My Tex-Mex Rice is super flavorful. Bold colors and ingredients make this dish perfect when making any type of Tex-Mex meal. Below I’ve posted a picture with this rice dish alongside a Quesadilla. To get the recipe for my Chicken Fajita Quesadillas just click on the link at the bottom of this page.
For Vegetarian Quesadillas: The original link will read Chicken Fajita Quesadillas. Follow the recipe leaving out the chicken substituting mushrooms or Tofu. The only other change would be to substitute water or vegetable broth for the chicken broth.
Prep Time: 5 minutes
Cook Time: 8 to 10 minutes
Total Time: 15 minutes
Yields: 4 to 6 servings
Equipment: Saucepan with lid, large bowl
Ingredients For Mexican-Style Rice:
3 cups of cooked Basmati white rice, (Success, Boil-in-Bag)
1 tablespoon of olive oil
1 tablespoon of Kosher salt
1 (14.5-ounce) can of fire-roasted tomatoes, drained
1 (10-ounce) can of Steam Crisp Southwest-Style corn, drained and rinsed
2 tablespoons of fresh Pico de Gallo
zest of 2 limes
2 tablespoons fresh lime juice, (1 juicy lime)
1 teaspoon of Kosher salt
1/2 teaspoon of fresh ground black pepper
2 tablespoons of cilantro, chopped
Green onion tops, thinly sliced on the bias (reserve the white parts)

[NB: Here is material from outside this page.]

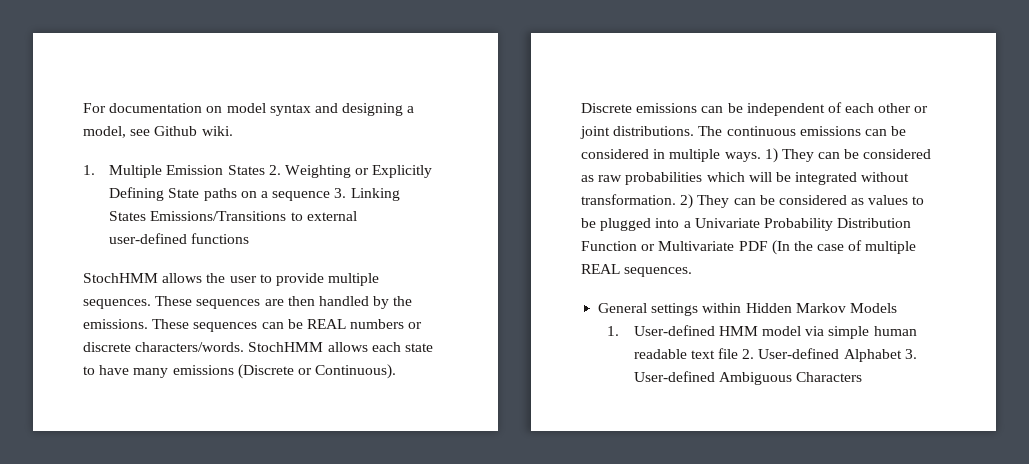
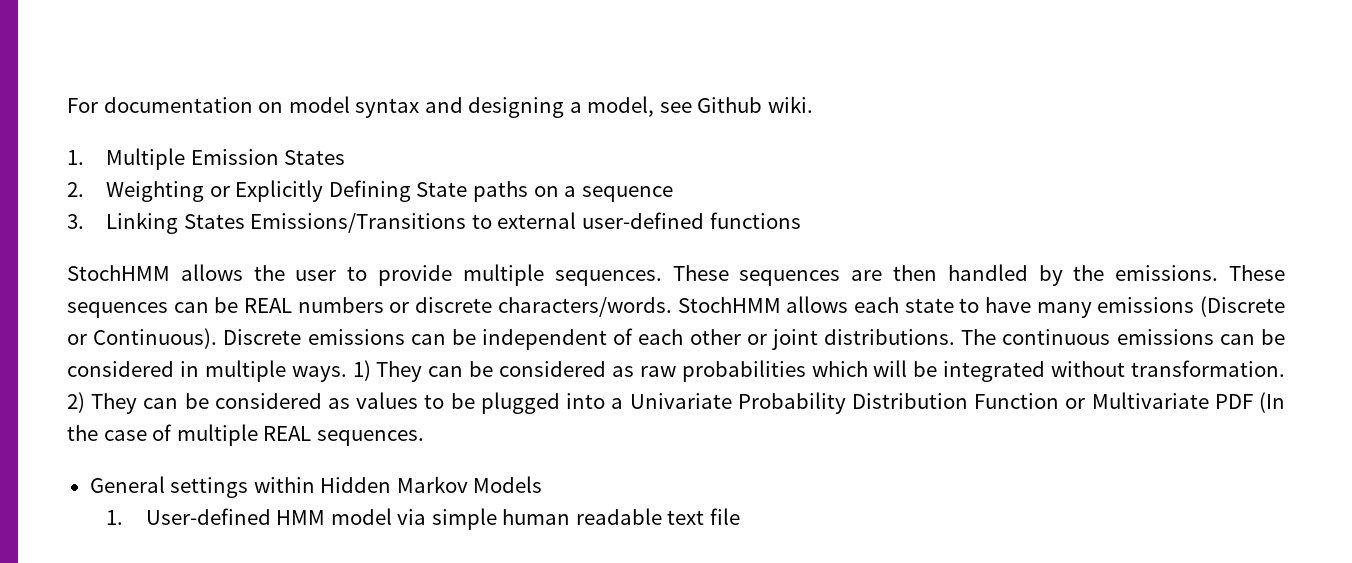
(265, 170) none -> (346, 157) //
(331, 196) none -> (673, 194) //
[742,348,917,362] [633,371,862,385] 2. User-defined Alphabet 3. User-defined Ambiguous Characters -> (740, 516) none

Tip: I like to add Kosher salt and olive oil to the water when cooking the rice. Adding salt to the water will season the rice and the olive oil will prevent the rice from sticking together.
Follow the directions for cooking the Success boil-in-a-bag rice. Cooking time 8 to 10 minutes.

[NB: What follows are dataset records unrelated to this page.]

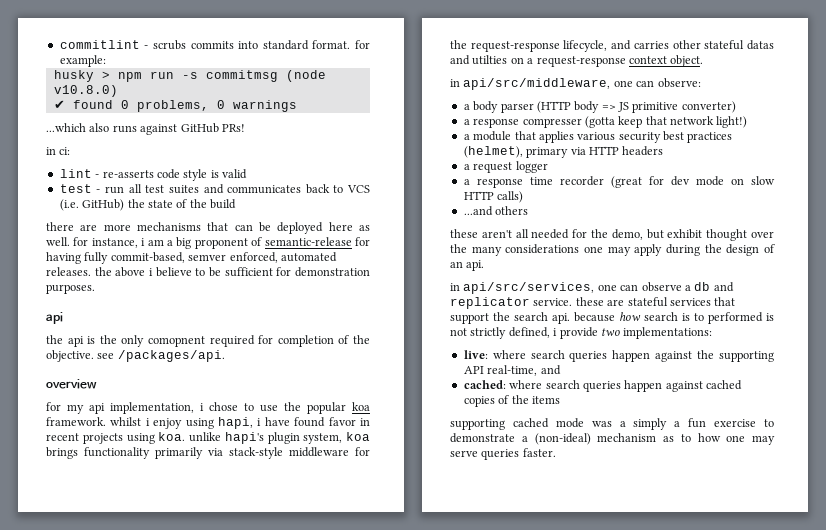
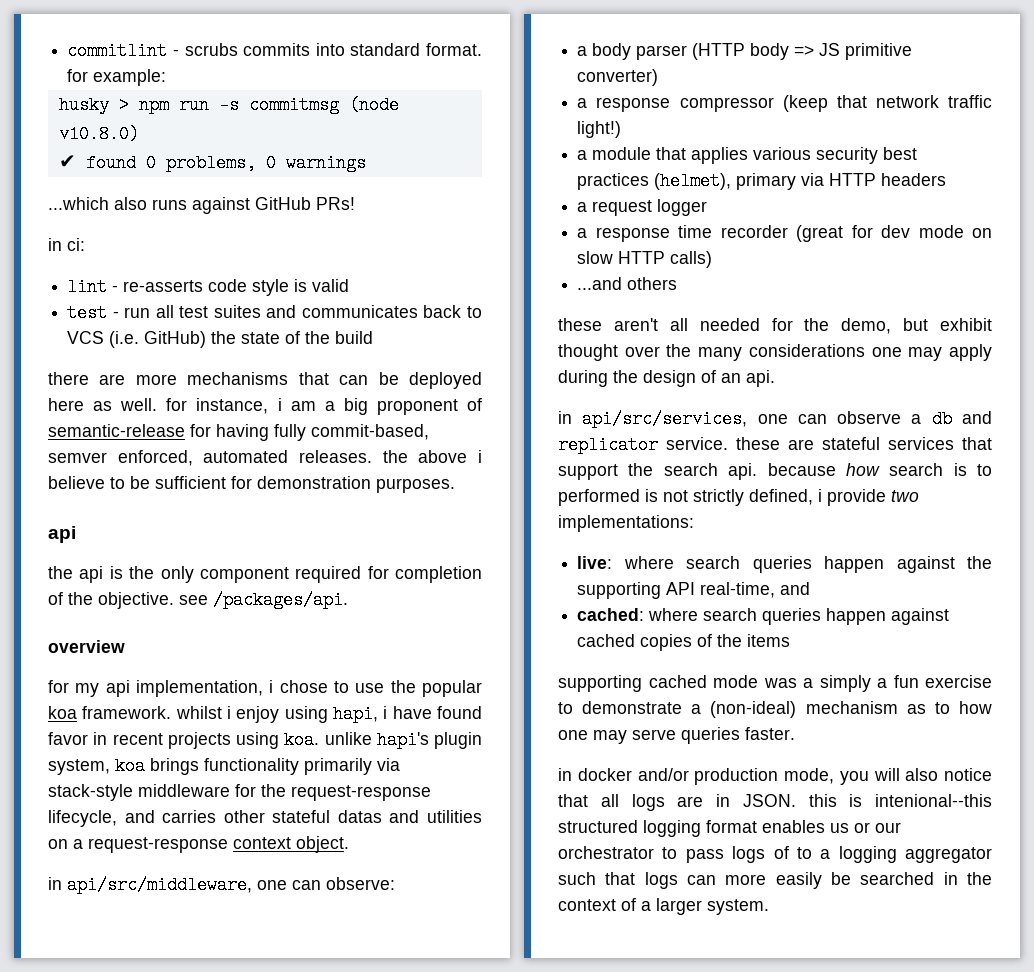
[148,336,205,347] comopnent -> [199,567,289,583] component
[472,55,508,65] utilties -> [427,810,482,823] utilities
[522,116,643,128] compresser (gotta keep -> [679,95,828,112] compressor (keep
(714, 120) none -> [948,95,992,108] traffic
(556, 452) none -> [558,768,992,785] [558,794,992,811] [558,820,901,837] [558,846,992,863] [558,872,992,889] [558,898,769,915] // in docker and/or production mode, you will also notice that all logs are in JSON. this is intenional--this structured logging format enables us or our orchestrator to pass logs of to a logging aggregator such that logs can more easily be searched in the context of a larger system.

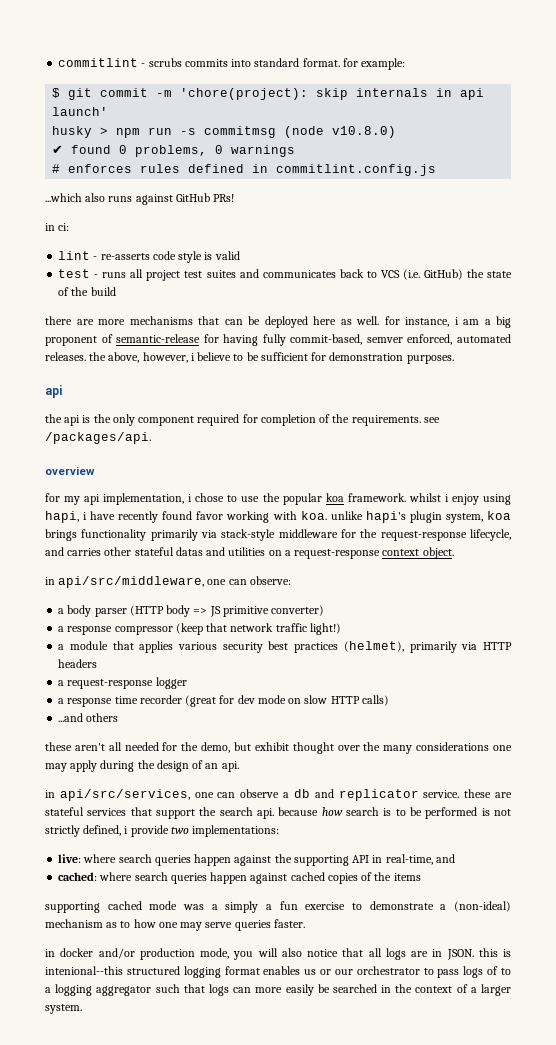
(167, 77) none -> [52,88,485,100] [52,107,109,116] // $ git commit -m 'chore(project): skip internals in api launch'
(366, 163) none -> [52,164,437,176] // # enforces rules defined in commitlint.config.js
[124,305,174,318] run all -> [102,269,181,281] runs all project
[418,450,468,463] above -> [108,352,188,363] above, however,
[98,592,174,609] objective. -> [351,415,421,426] requirements.
(432, 712) none -> [118,511,159,523] recently
[93,732,279,749] in recent projects using -> [226,511,297,523] working with
[736,173,797,190] primary -> [409,641,457,653] primarily
[592,200,653,216] request -> [67,679,154,689] request-response
(992, 470) none -> [409,807,422,816] be
(696, 588) none -> [372,855,383,863] in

Note: Once cooked, drain rice completely.
In a large mixing bowl add the cooked Basmati rice, corn medley (Southwest-style), drained fire-roasted tomatoes, Pico de Gallo, green onion tops, Kosher salt, fresh ground black pepper, chopped cilantro, and lime juice. Mix to combine. There you have it, my Tex-Mex Rice.